What are the parameters to be considered?

  • India is perhaps the only country where the judges themselves select judges to the higher judiciary.
  • So, members of the Collegium have to take extra care to ensure that –
    1. the process of selection remains transparent
    2. the suitability of the persons selected gets the highest level of approbation (approval/acceptance)
  • The essence of the norms to be followed in judicial appointments is a judicious blend of –
    1. Merit /the ability to deliver complete justice
    2. Seniority
    3. Equal opportunities to all classes of people to preserve the interests of the marginalised and deprived sections of society, women, religions, regions, and communities
Article 142 (1) allows the Supreme Court to pass any order necessary to do “complete justice” in any case.

Way Ahead:

  • The names decided are forwarded to the government, which can either accept the suggestions or return them to the collegium once but not the second time.
  • [Second time, the government has to go with the Collegium’s list only.]
  • The final appointments are made by the President.
  • So, it is now time for the Government/executive to take the process of judges’appointments to its logical conclusion at the earliest and fill the vacancies.

 

Wool Sector

Down to Earth

GS 3: Economy

Context:

  • By the end of this year, shepherds in Uttarakhand will get a batch of lambs through crossbreeding of sheep indigenous to the region with Australian Merino sheep, known to have the softest and finest wool used for apparels.

Background:

  • These lambs will be the first signs of success of an import exercise that the government resumed after 30 years, in 2019, with an aim to boost the pastoral economy and reduce the country’s import dependence for raw wool.
  • The last import was of Rambouillet sheep from the US in 1993. Its purpose was crossbreeding, which happened to officials’ satisfaction; however, low survival rates of imported sheep and limited success in obtaining wool deterred further exercises.
  • Of the 860 Australian Merino sheep imported between December 2019 and February 2020 under the National Livestock Mission, Jammu and Kashmir has received 420, Uttarakhand 240 and Himachal Pradesh 200.
  • Plans are also underway to import sheep for Rajasthan, the country’s largest wool producer known for its superior carpet grade Chokla and Magra wool.

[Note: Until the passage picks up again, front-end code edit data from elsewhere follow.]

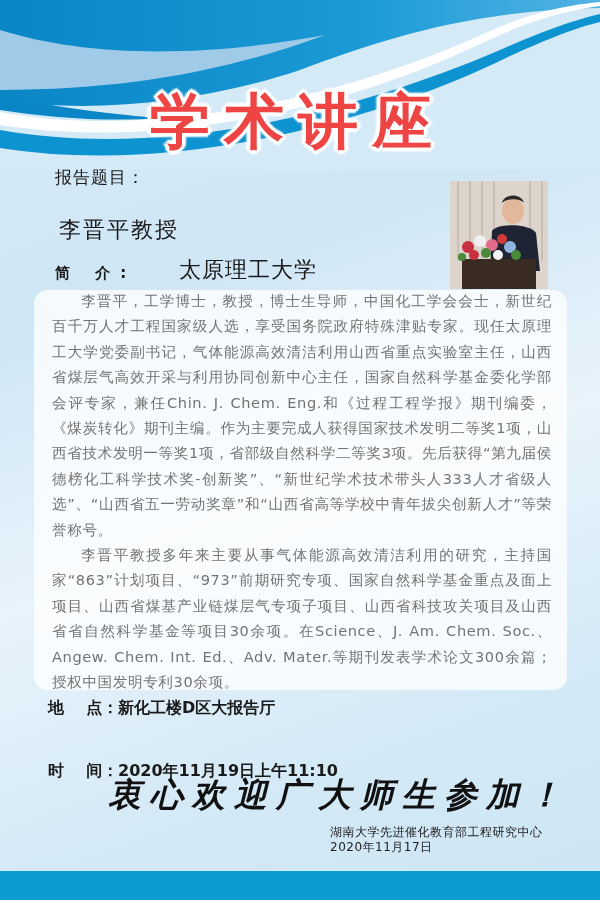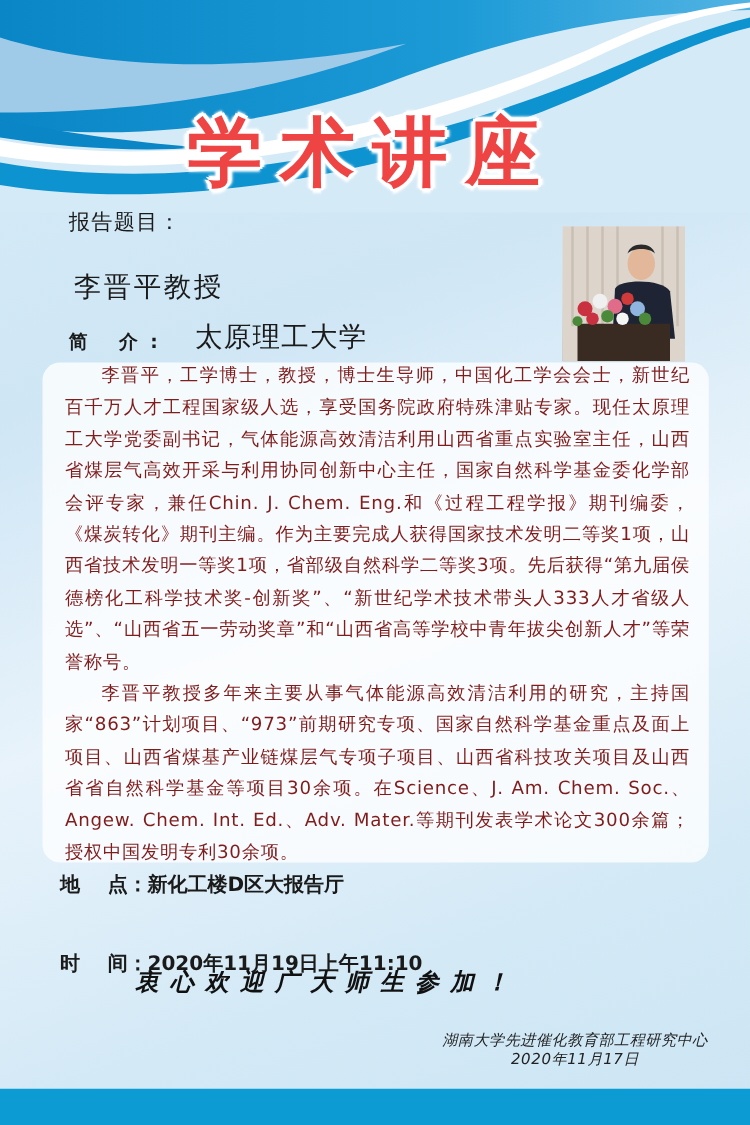"太原理工大学" .affiliation { left: 156px -> 179px }
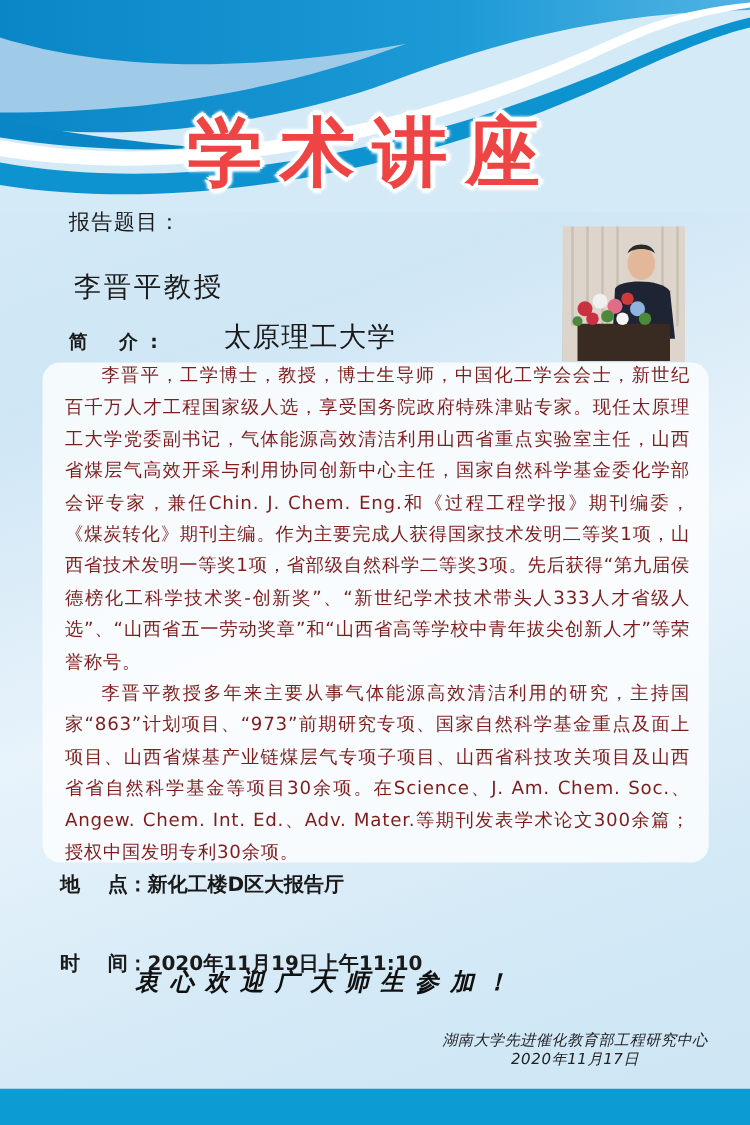"李晋平，工学博士，教授，博士生导师，中国化工学会会士，新世纪百千万人才工程国家级" .bio-text { color: #7f1d1d -> #737373 }
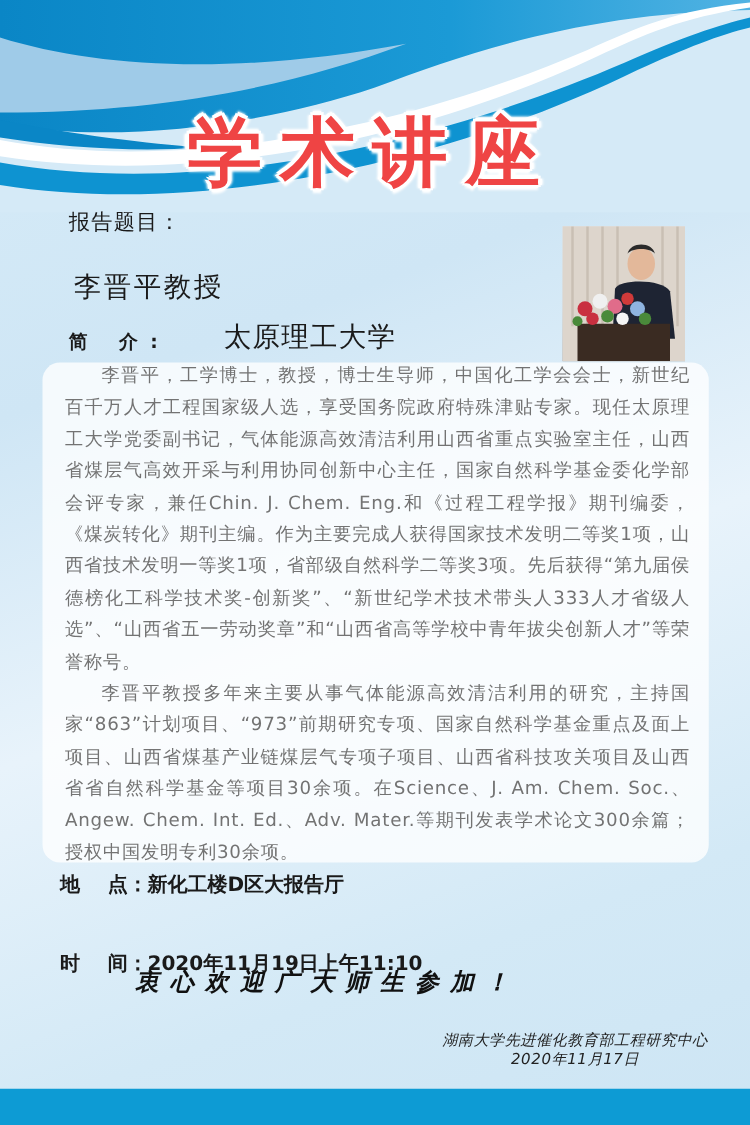"衷心欢迎广大师生参加！" .slogan { font-size: 19px -> 33px }
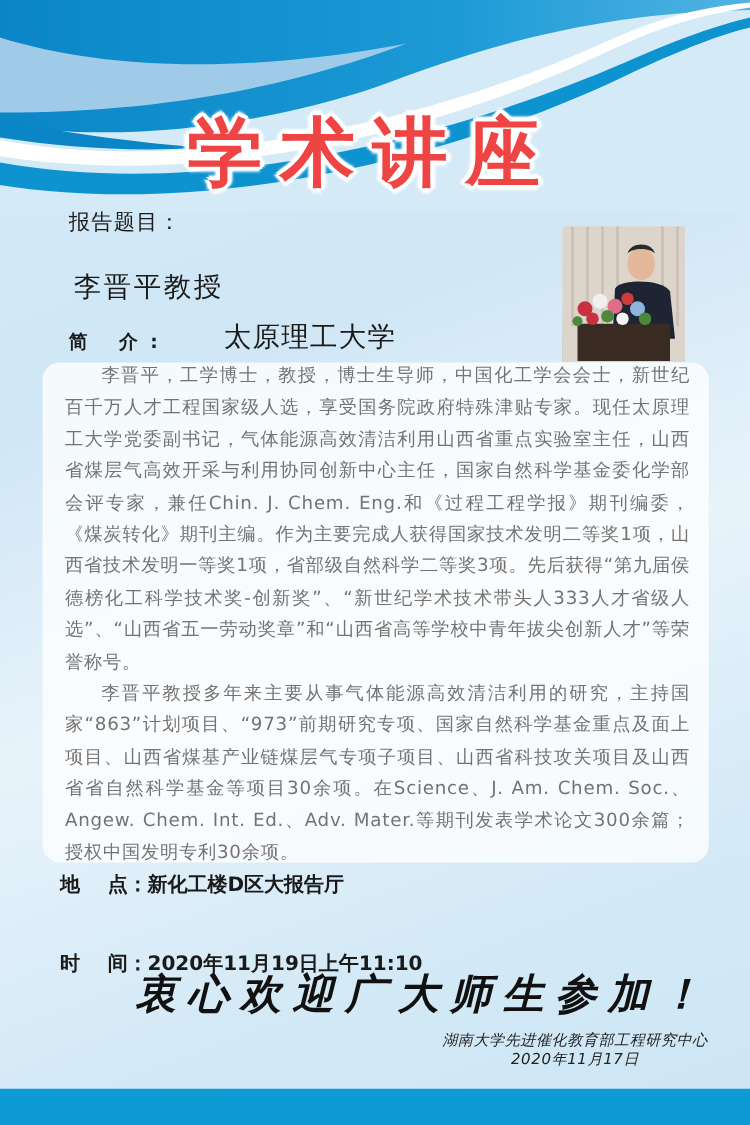"湖南大学先进催化教育部工程研究中心" .organizer { font-style: italic -> none; text-align: center -> left }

Carpet grade is rougher than apparel grade and accounts for 85 per cent of India’s production.
  • Data with the Union Ministry of Textiles suggests that as of 2018-19, the average annual yield per sheep in India was 0.9 kg as against the world average of 2.4 kg.
  • The country produced 40.42 million kg of wool that year, whereas its consumption was at 260.8 million kg in 2019-20.
  • Due to this insufficient domestic production, India depends on imports for raw wool, particularly on Australia and New Zealand.